Another team partnered with the Selander Center for Engineering Leadership to create an AI-powered leadership coaching tool that allows students to practice difficult workplace conversations, such as giving upward feedback to a manager. Instead of static role plays, the system simulates interactive conversations with varying levels of difficulty and provides structured feedback on communication style, clarity, empathy, and tone.
The goal is not to replace human instruction, but to give students a safe, repeatable environment where they can practice leadership skills, make mistakes, and learn from targeted feedback—something that is often difficult to provide at scale in real workplace settings.
AI for Research, Scholarship, and Evidence
Several demos highlighted how AI can support rigor, transparency, and accessibility in research.
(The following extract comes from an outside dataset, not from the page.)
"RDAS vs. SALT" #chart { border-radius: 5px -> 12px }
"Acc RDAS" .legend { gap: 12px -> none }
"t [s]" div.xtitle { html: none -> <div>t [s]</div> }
A collaboration with the Cornell University Library showcased a system for transcribing handwritten archival materials into accessible, searchable formats. Designed to meet accessibility standards, the workflow blends AI transcription with editorial guidelines and validation steps, making fragile historical materials more usable for researchers and the public.
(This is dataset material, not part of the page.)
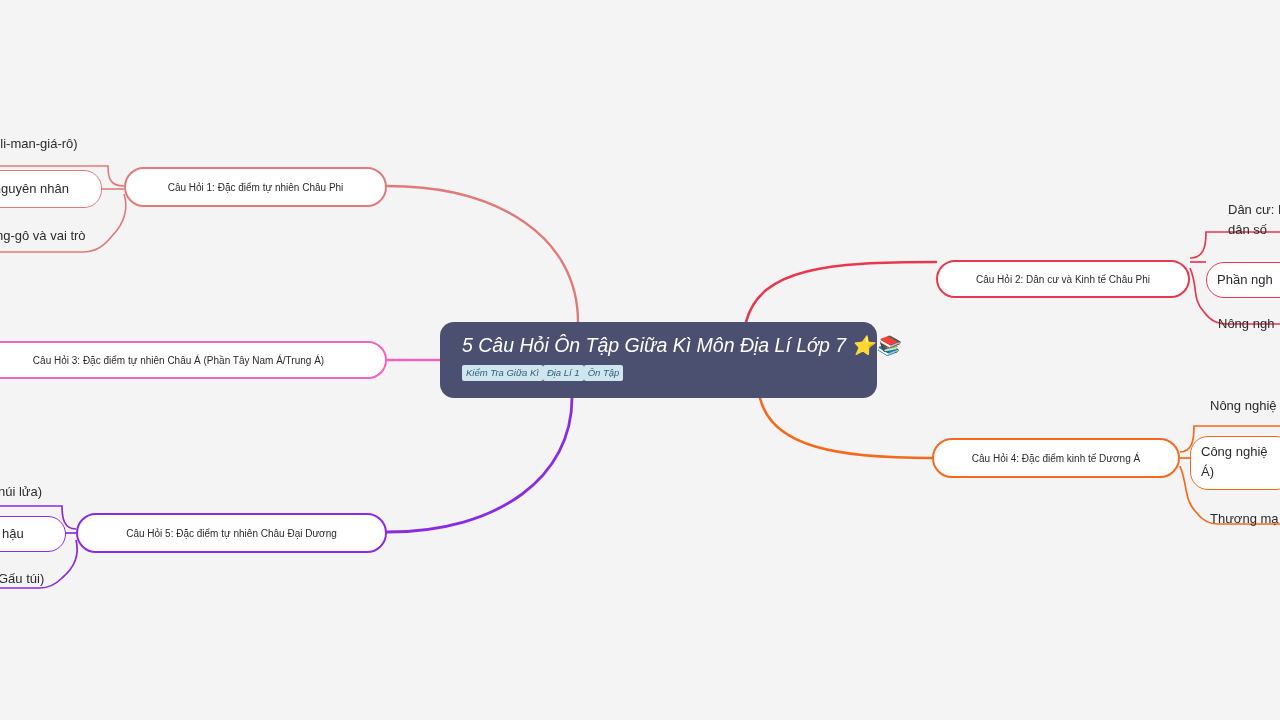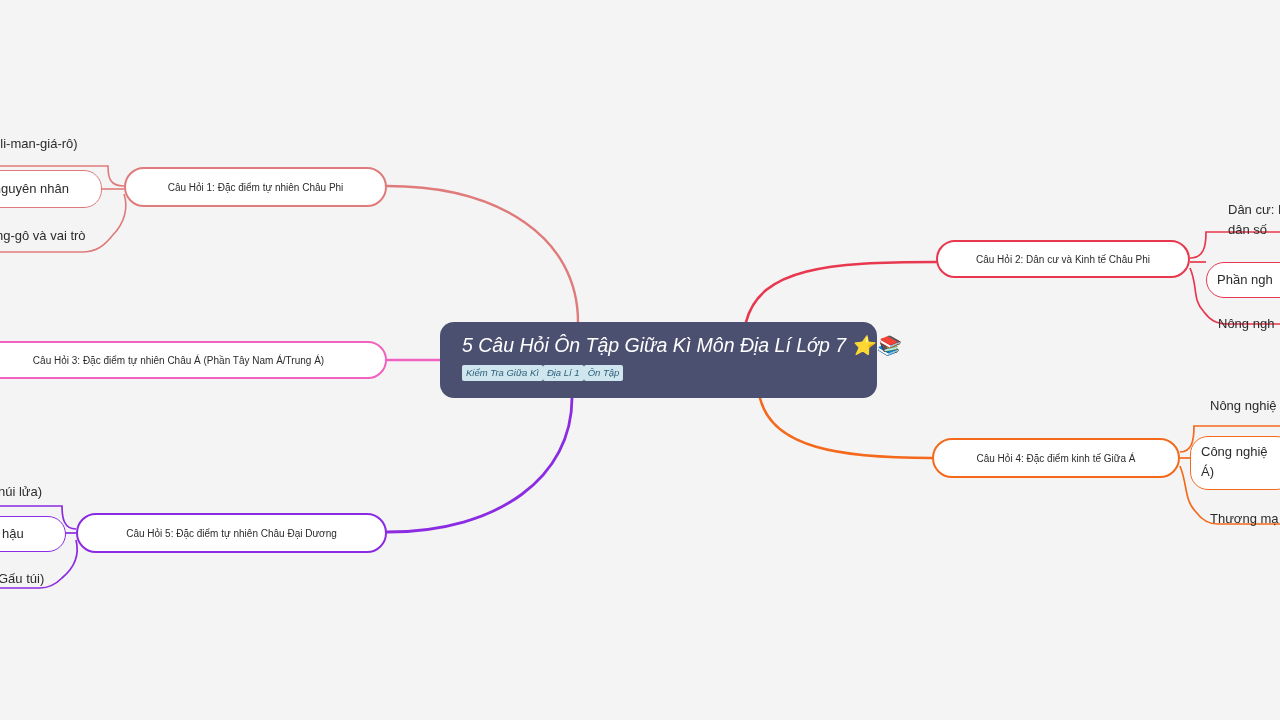"Câu Hỏi 2: Dân cư" div.branch { top: 240px -> 260px }
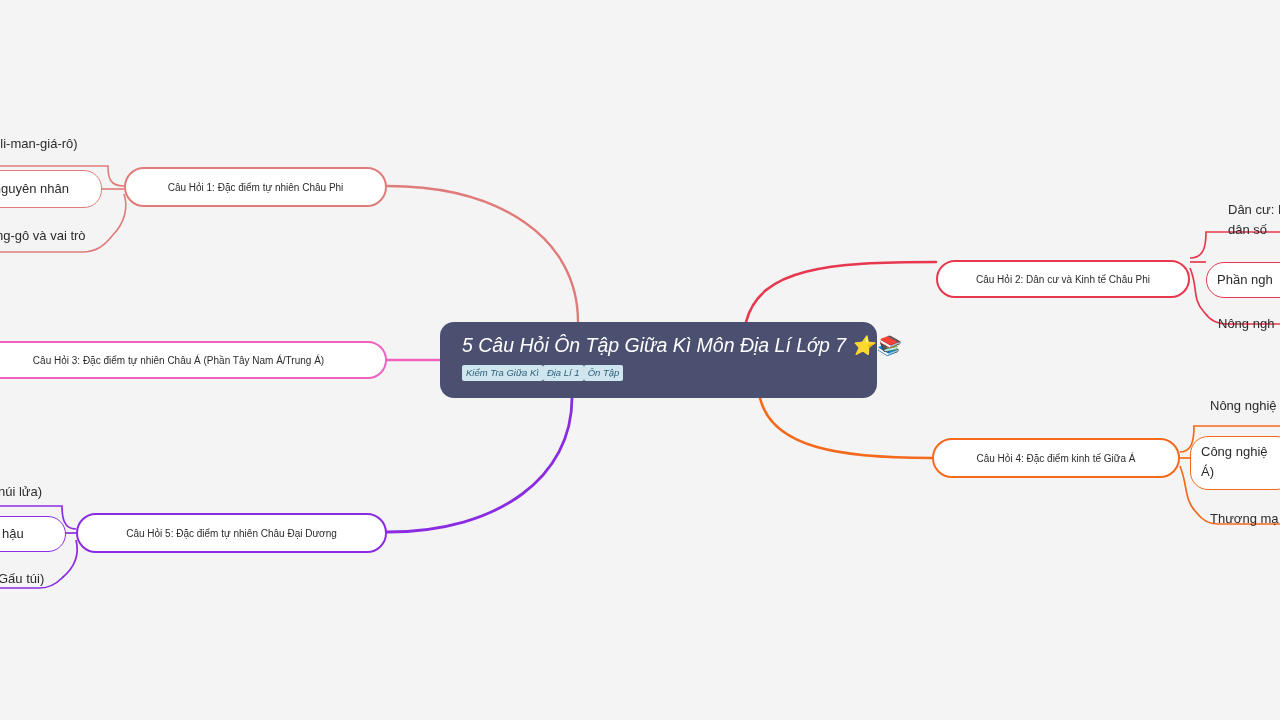"Câu Hỏi 4: Đặc điểm" span { text: Giữa -> Dương }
In the humanities, a historian described using AI-supported transcription and summarization to work with thousands of handwritten documents across multiple languages—turning what was once time-consuming preparatory work into a foundation for deeper analysis, verification, and interpretation.
Other projects focused on synthesizing complex evidence. A multi-agent biomedical research platform demonstrated how AI agents can gather, compare, and synthesize findings from scientific literature, knowledge graphs, and real-world clinical data—while ensuring that every claim remains traceable to its original source. Presenters emphasized that transparency and auditability were core design principles, particularly in high-stakes domains like medicine.
Building Infrastructure, Not Just Prototypes
Midway through the event, attention shifted “under the hood,” with platform teams outlining the AI infrastructure that supports these projects. Marty Sullivan, assistant director and principal solutions architect for the AI Innovation Hub, described how Cornell is building secure, governed access to multiple AI models and tools—enabling everything from conversational assistance to more advanced agent-based workflows.
Rather than treating AI projects as isolated experiments, the platform approach aims to make successful tools reusable, scalable, and sustainable across the university, while embedding governance, security, and compliance from the start.
Looking Ahead
Closing remarks pointed to a shift now underway: moving from volunteer-driven experimentation to more formal staffing and investment. Announcements included the launch of a new workplace innovation team and AI Fellow roles focused on operational and administrative use cases—signaling Cornell’s intent to sustain and grow this work.
University leaders described Cornell’s approach as intentionally human-centered. AI is not seen as a replacement for people, but as a way to empower faculty, staff, and students to do their work more effectively, creatively, and ethically.
As this AI Innovation Hub Demo Day made clear, the most compelling innovations are emerging not just from new algorithms or tools, but from collaboration—across disciplines, between humans and machines, and throughout the academic and administrative fabric of the university.